Andrew-Wilfahrt He was also among the smartest in the half-million force, scoring a perfect score on his aptitude test, a feat the Army says is rare.

Andrew was so well-liked his comrades named a combat outpost for the soldier with the infectious smile. COP Wilfahrt sits 6 kilometers from Kandahar. To his buddies, it is not named for a gay soldier, but for one who fought with valor.

"Mom, everyone knows [I'm gay]. Nobody cares," he told his mother in their final conversation, a phone call from Afghanistan on Thanksgiving.
.....
Andrew never denied his sexuality. But like so many, he struggled with what it means to be gay in America. Yet it was only one part of him. He was so much more. In the note on his laptop, he never used the words gay or homosexual to define himself. His younger sister, Martha, says it's the least interesting thing about him.

via www.cnn.com

A smart, wise younger sister. She gets it.

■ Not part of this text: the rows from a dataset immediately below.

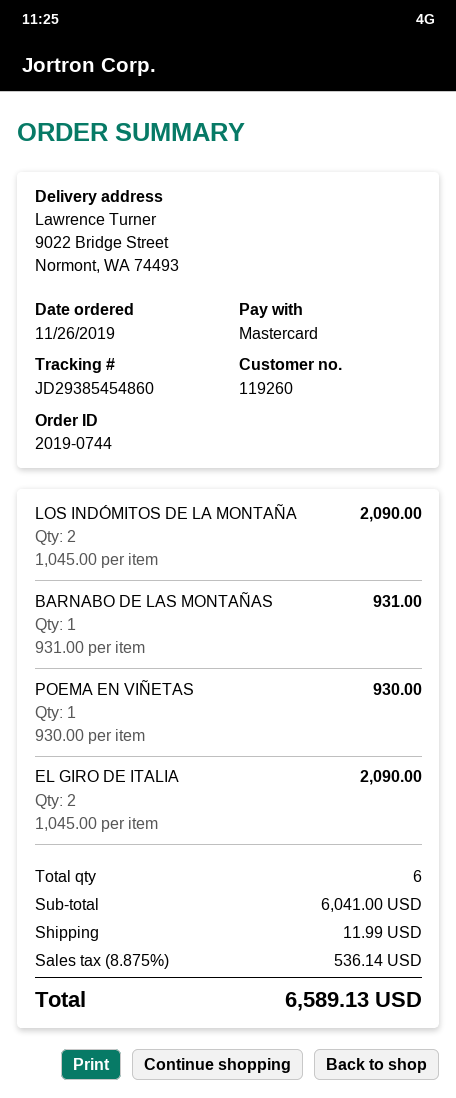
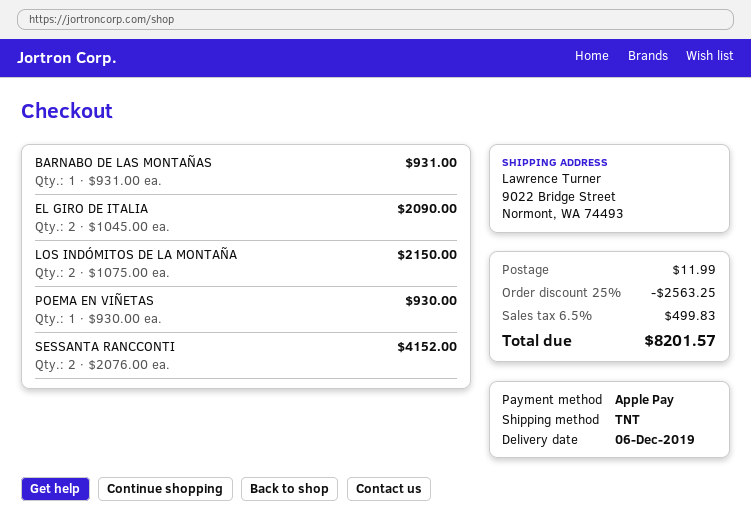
payment method: Mastercard -> Apple Pay
LOS INDÓMITOS DE LA MONTAÑA: 2 x 1045.00 = 2090.00 -> 2 x 1075.00 = 2150.00
SESSANTA RANCCONTI: none -> 2 x 2076.00 = 4152.00
discount: none -> 25% = 2563.25
tax: 8.875% = 536.14 -> 6.5% = 499.83
total: 6589.13 -> 8201.57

Also from the news profile:

Jeff's greatest regret is not hugging his son when he first told him he was gay. "This is how it is for an old fool of a man. This moment is the burden I carry."
.....
Republican Rep. John Kriesel, who lost his legs while serving in Iraq, sent Andrew's photo around the floor during debate in the Minnesota House. A few years ago, he said, he would have defined marriage as solely between heterosexuals. But his military service changed that.

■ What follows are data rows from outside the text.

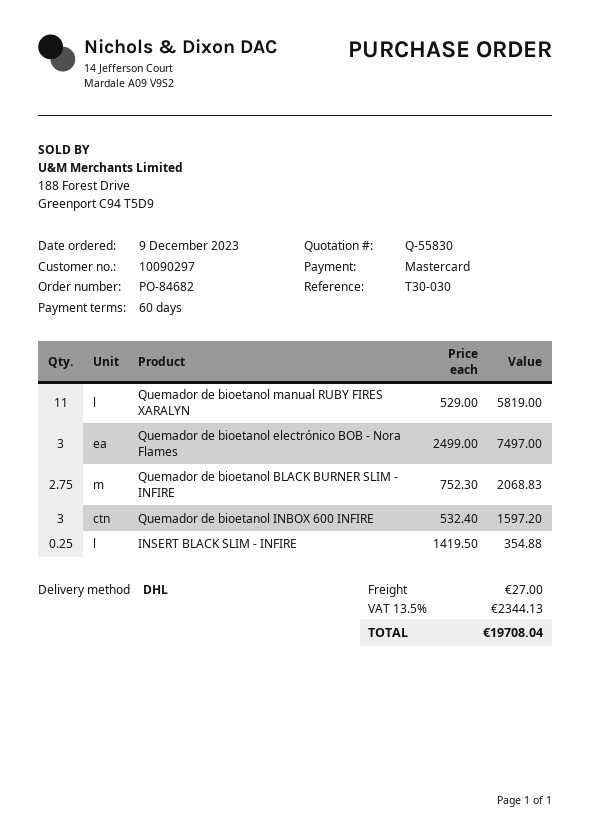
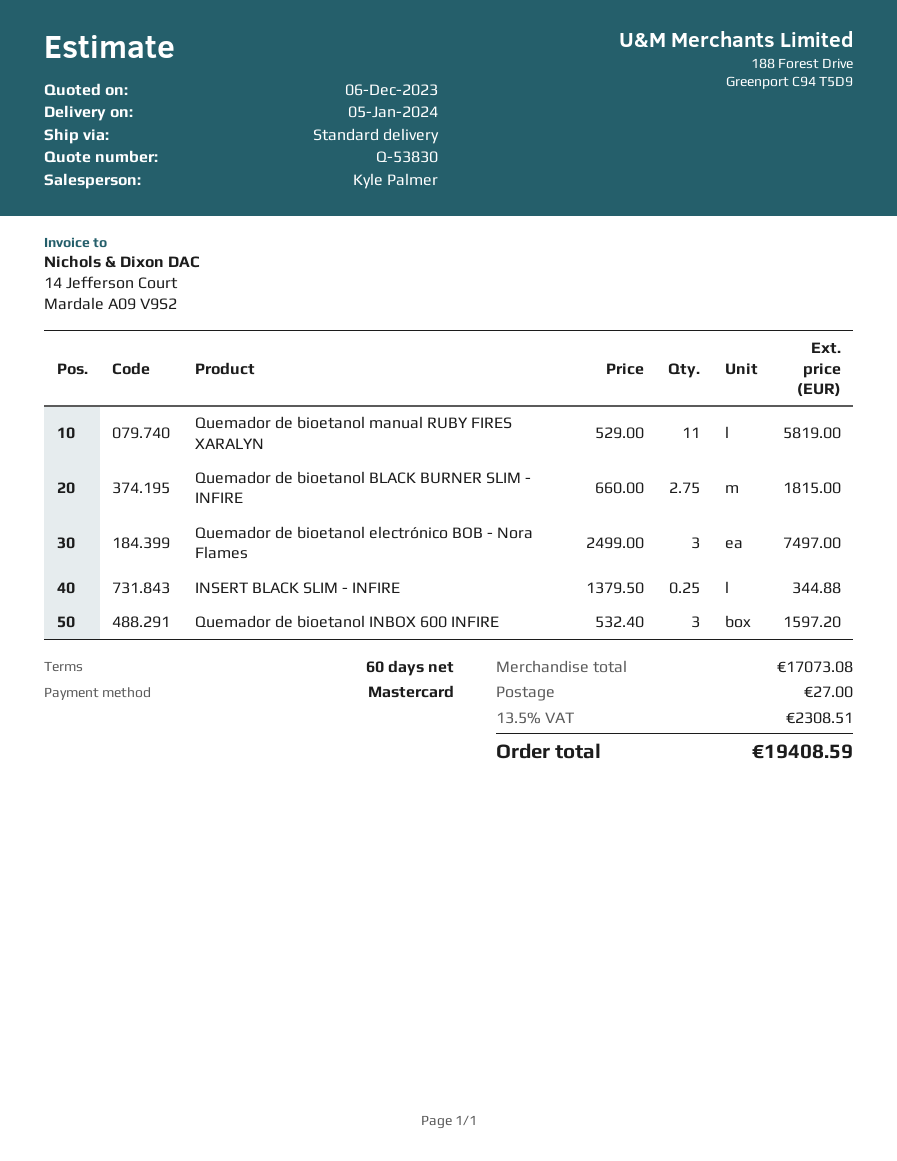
quote number: Q-55830 -> Q-53830
shipping method: DHL -> standard
Quemador de bioetanol BLACK BURNER SLIM - INFIRE: 2.75 x 752.30 = 2068.83 -> 2.75 x 660.00 = 1815.00
INSERT BLACK SLIM - INFIRE: 0.25 x 1419.50 = 354.88 -> 0.25 x 1379.50 = 344.88
tax: 13.5% = 2344.13 -> 13.5% = 2308.51
total: 19708.04 -> 19408.59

"This amendment doesn't represent what I went to fight for," he told lawmakers."I cannot look at this family and look at this picture and say, 'You know what, Corporal, you were good enough to fight for your country and give your life, but you were not good enough to marry the person you love.' I can't do that."

Andrew didn't have a significant other. If he had, the partner wouldn't have been allowed to escort his body home from Dover Air Force Base, nor would he have received Andrew's $100,000 death benefit.
.....

"We will never forget him and are honored to have served with such an outstanding person," platoon leader 1st Lt. Brandon LaMar said in a letter informing the family of the naming of the outpost.

 

July 05, 2011 in CALL TO ACTION, Democrats; progressivism, Equality, rights, liberty, Health care, medical, Misc., summary, web whorls & eddies, Religion; religious right; church & state, Republicans; conservatism, Security, terrorism, the military, war | Permalink | Comments (0)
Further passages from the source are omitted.